LINIKATA.COM, PATI – Sekolah Tinggi Agama Islam (STAI) Pati secara resmi mendorong Kementerian Agama (Kemenag) Pati untuk segera membentuk Satuan Tugas Pencegahan dan Penanganan Kekerasan Seksual (Satgas PPKS). Langkah ini diambil sebagai respons serius atas maraknya kasus kekerasan seksual yang terjadi di lingkungan pondok pesantren baru-baru ini.
Dorongan tersebut disampaikan saat Satgas PPKS STAI Pati bersama Yayasan As-Sholih Sentul Gunungwungkal menggelar audiensi dengan pihak Kemenag Pati, belum lama ini. Audiensi ini menekankan pentingnya pembentukan tim yang dilengkapi dengan Standar Operasional Prosedur (SOP) yang sistematis, aplikatif, dan kontekstual.
Urgensi SOP Perlindungan yang Komprehensif
Ketua Satgas PPKS STAI Pati, Indar Wahyuni, menjelaskan bahwa pihaknya saat ini telah memiliki SOP mandiri hasil pendampingan dari RAHIMA, sebuah LSM yang fokus pada penegakan hak-hak perempuan. Menurutnya, SOP tersebut adalah instrumen kunci untuk membangun sistem perlindungan.
Baca juga: Kasus Pencabulan di Pati, Gus Miftah: Jangan Karena Oknum, Pesantren Jadi Korban
“Pendekatan yang diusulkan juga menekankan nilai-nilai keadilan, kemaslahatan, serta penghormatan terhadap martabat manusia,” terangnya.
Ia menambahkan bahwa instrumen ini mencakup berbagai aspek krusial, mulai dari pencegahan, penanganan kasus secara hukum dan psikologis, hingga proses pemulihan bagi para korban.
Sinergi Sosialisasi di Lingkungan Pesantren
Indar Wahyuni menilai komitmen Kemenag Pati sangat vital untuk menyusun kekuatan dalam melindungi santri di satuan pendidikan keagamaan dan pesantren. Melalui pembentukan satgas ini, diharapkan terjadi sinergi dalam program sosialisasi dan peningkatan kapasitas SDM.
“Rencana sinergi program sosialisasi dan peningkatan kapasitas terkait pencegahan dan penanganan kekerasan seksual,” imbuhnya.

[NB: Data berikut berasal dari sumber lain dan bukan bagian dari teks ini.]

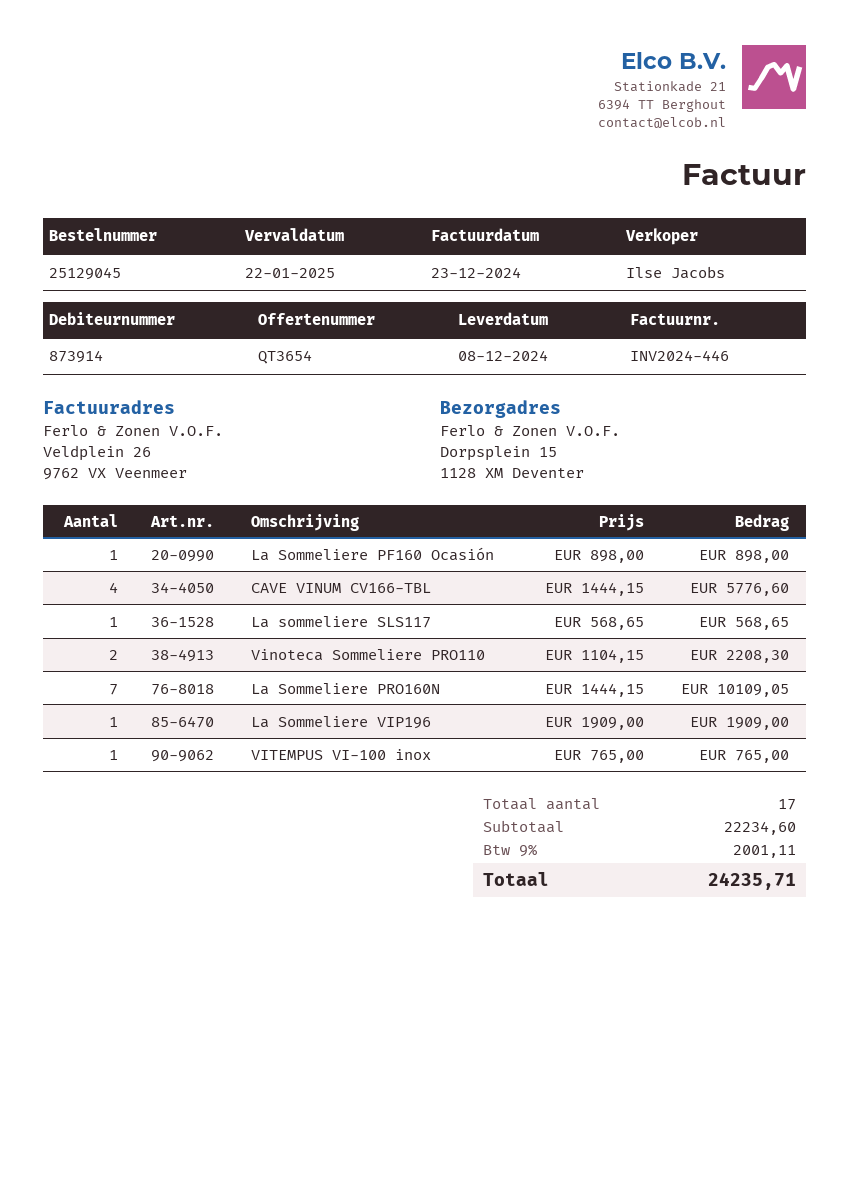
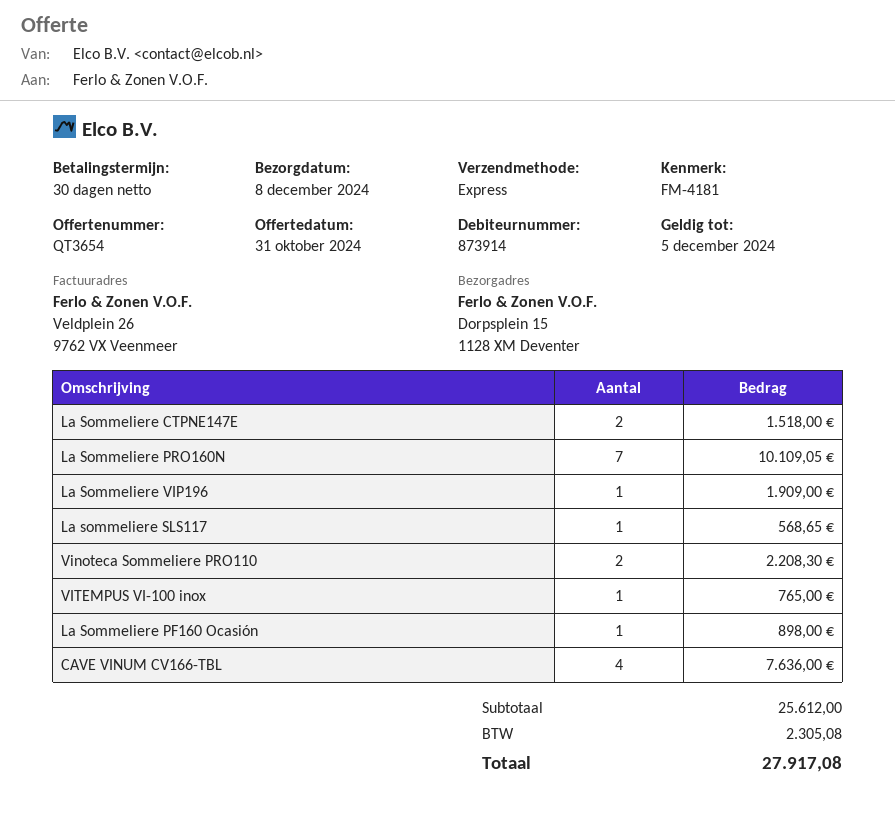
CAVE VINUM CV166-TBL: 4 for 5776.60 -> 4 for 7636.00
La Sommeliere CTPNE147E: none -> 2 for 1518.00
subtotal: 22234.60 -> 25612.00
tax: 2001.11 -> 2305.08
total: 24235.71 -> 27917.08

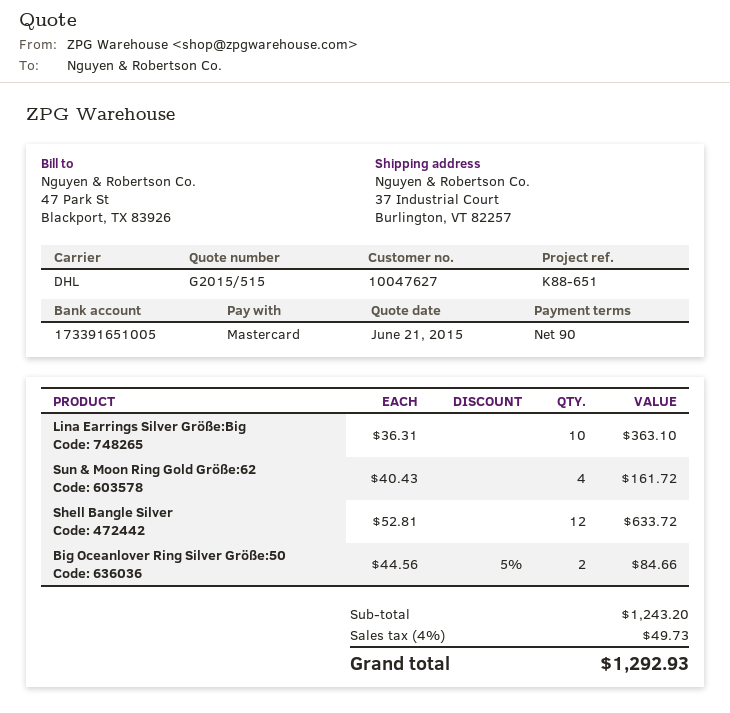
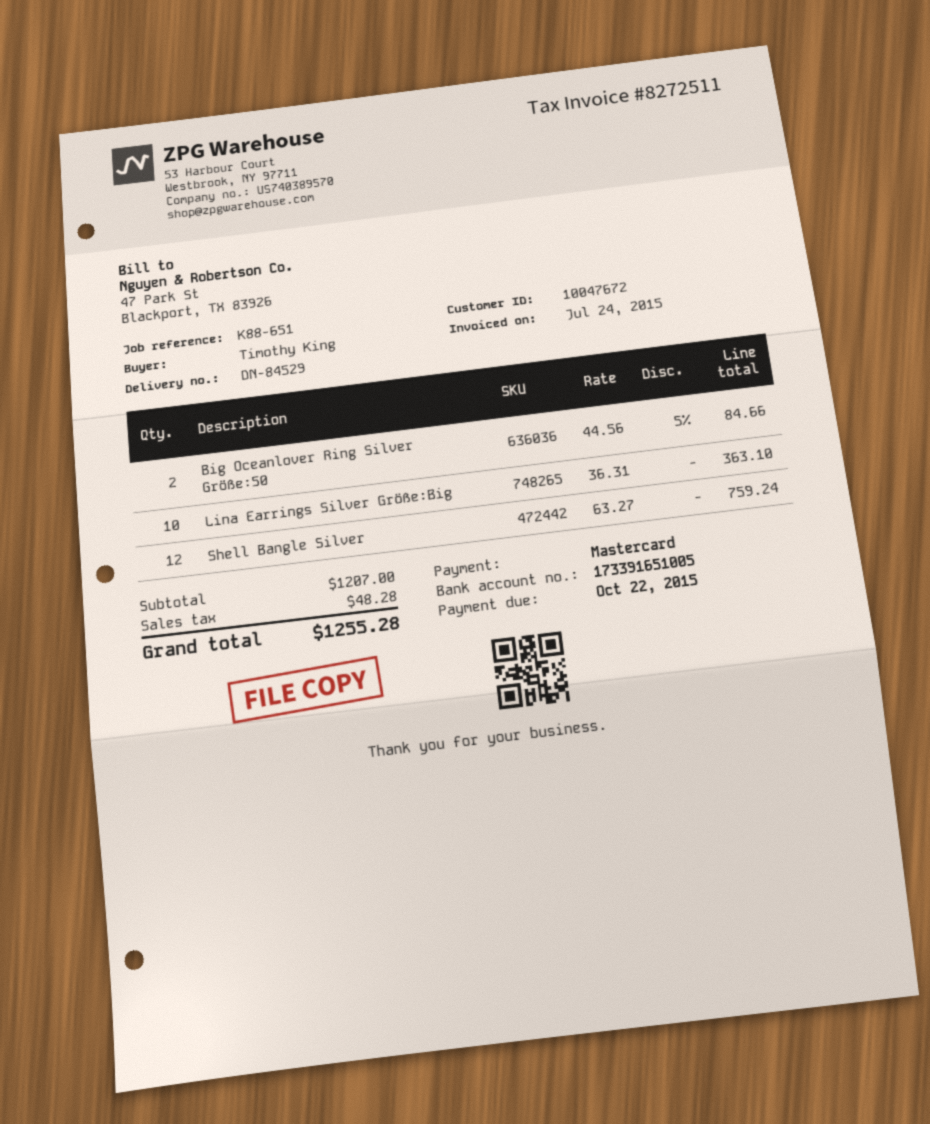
customer number: 10047627 -> 10047672
Sun & Moon Ring Gold Größe:62: 4 x 40.43 = 161.72 -> none
Shell Bangle Silver: 12 x 52.81 = 633.72 -> 12 x 63.27 = 759.24
subtotal: 1243.20 -> 1207.00
tax: 49.73 -> 48.28
total: 1292.93 -> 1255.28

Respon Positif Kemenag Pati
Menanggapi usulan tersebut, Kepala Kemenag Pati, Ahmad Syaiku, memberikan respon positif. Pihaknya menyatakan siap menjalin kolaborasi lintas lembaga guna merumuskan kebijakan yang dapat diimplementasikan di lapangan.
Baca juga: Dampingi Korban Kiai Cabul di Pati, LPSK Proses Permohonan Restitusi dan Rehabilitasi
“Kemenag menyatakan dukungan serta kesiapan untuk menindaklanjuti melalui kolaborasi lintas lembaga guna merumuskan kebijakan PPKS yang implementatif dan sesuai dengan kebutuhan riil di lapangan,” ucap Ahmad Syaiku.
Kebijakan ini diharapkan mampu menjadi benteng perlindungan bagi santriwati dan mencegah terulangnya kasus serupa di masa mendatang.